Ensembl 69 has been released!

The latest Ensembl update (e!69) has just gone live!

What’s new in 69?

  • Human dbSNP release 137 and Human structural variants from COSMIC release 60.
  • 1000 Genomes phase 1 data for the structural variation set and new studies for Human and Mouse.
  • DNA methylation data from multiple human and mouse cell lines (including ES cells for both species) and data from ENCODE.
  • Updated HAVANA manual curation for Human and Zebrafish and the first inclusion of HAVANA manual curation for Ensembl genes in Pig.
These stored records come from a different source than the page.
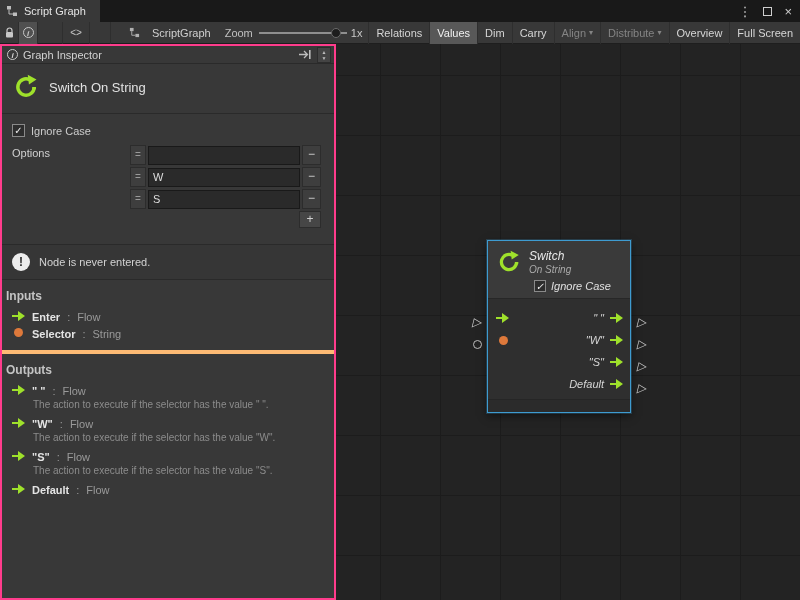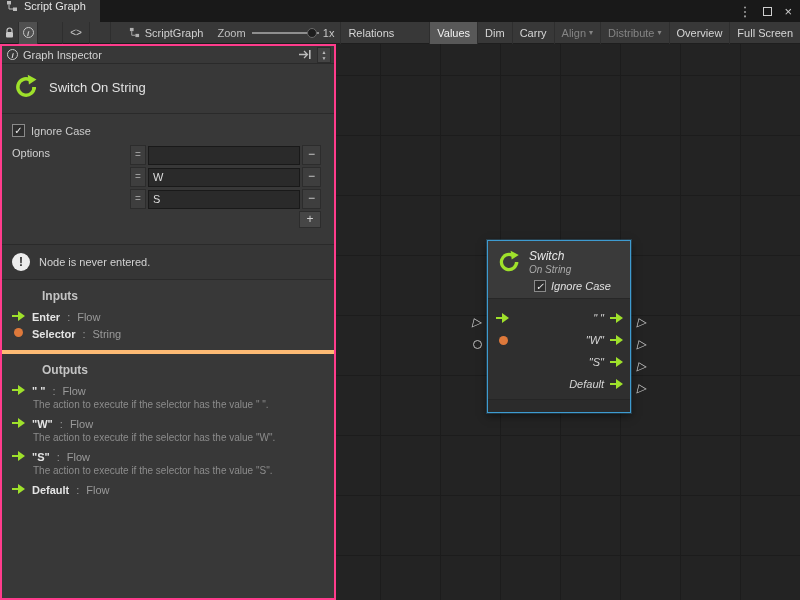"Script Graph" .tab { align-items: flex-start -> center }
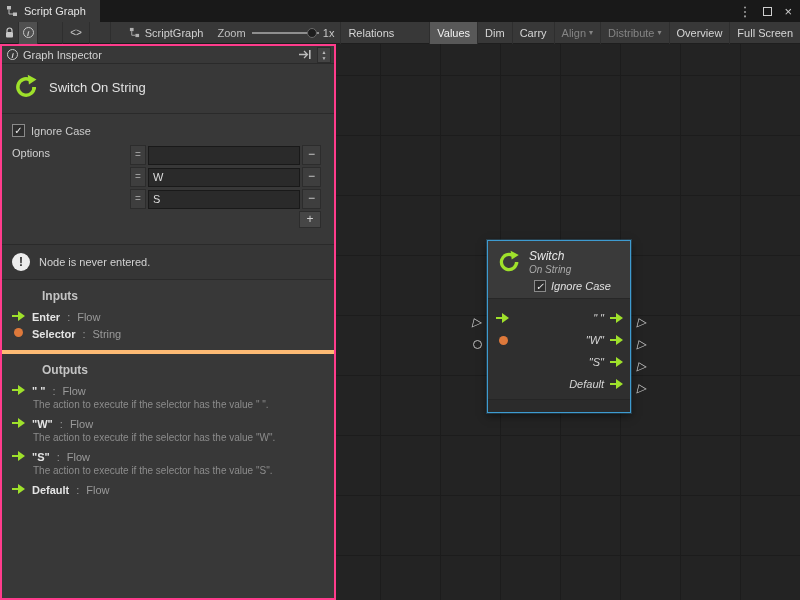"ScriptGraph" .tb-graphname { gap: 5px -> 12px }
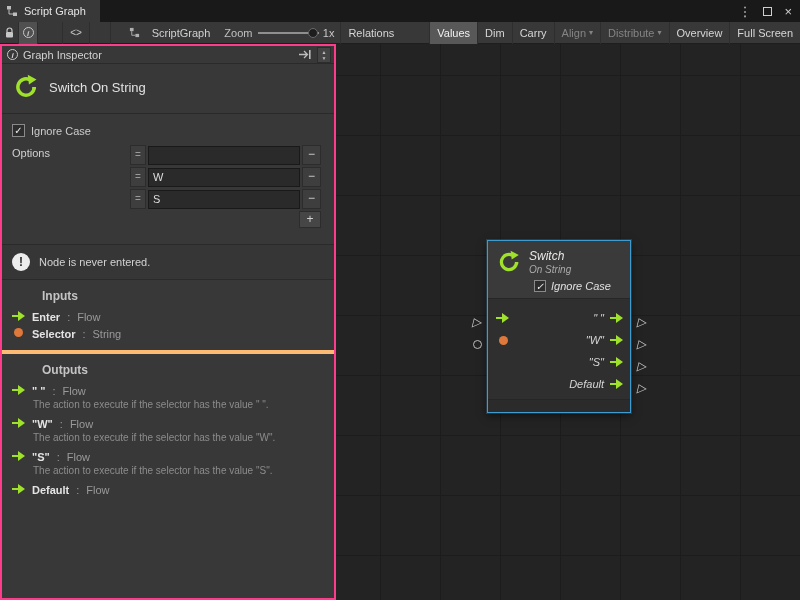"Values" .tb-btn.active { margin-left: 28px -> none }
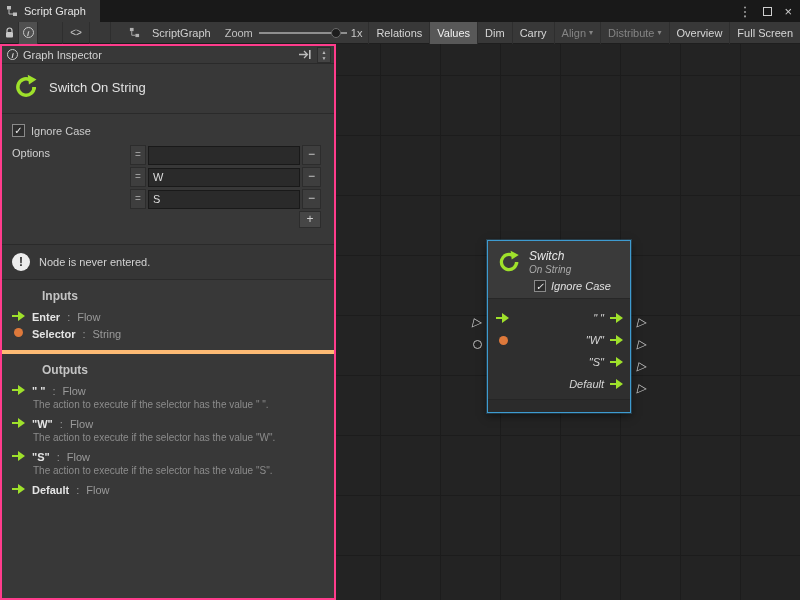"Inputs" .section-header { margin-left: 36px -> none }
Scrollable region view and other new web displays

Other exciting news for this release is a new scrollable region view (supported by most updated browsers).  Find out more about it in this video.

We offer a new display for species with phenotype data (currently only Human) which lists all available phenotypes in alphabetical order. This will make it easier to search the website for a phenotype or disease of interest.

The species home page has been redesigned to incorporate more links to our content and help you quickly find what you need. The original page is still available under the “More about this gene build” link under the “Gene annotation” section.

We have also added a gene Gain/Loss tree view produced using CAFE analysis, and an improved legend for gene trees to make them clearer.

New Species

We are happy to introduce two new species for this release.

The Ferret (Mustela putorius furo) genome was produced by the Broad Institute.  Ferret has become an important biomedical model for  respiratory diseases such as influenza (including H1N1), cystic fibrosis, and SARS. We have generated BAM files and RNASeq-based gene models for a range of samples including embryo and adult tissues, and tissue samples post infection with influenza.

The Southern Platyfish (Xiphophorus maculatus) assembly was provided by the Genome Institute, Washington University School of Medicine and comprises 20,640 unplaced scaffolds. Platyfish is of interest for development of malignant melanoma when crossed with other members of the Xiphophorus family, and the family is used as a model for the study of hereditary cancer. RNASeq data was included in the genebuild and we provide a BAM file and a set of RNASeq-based gene models.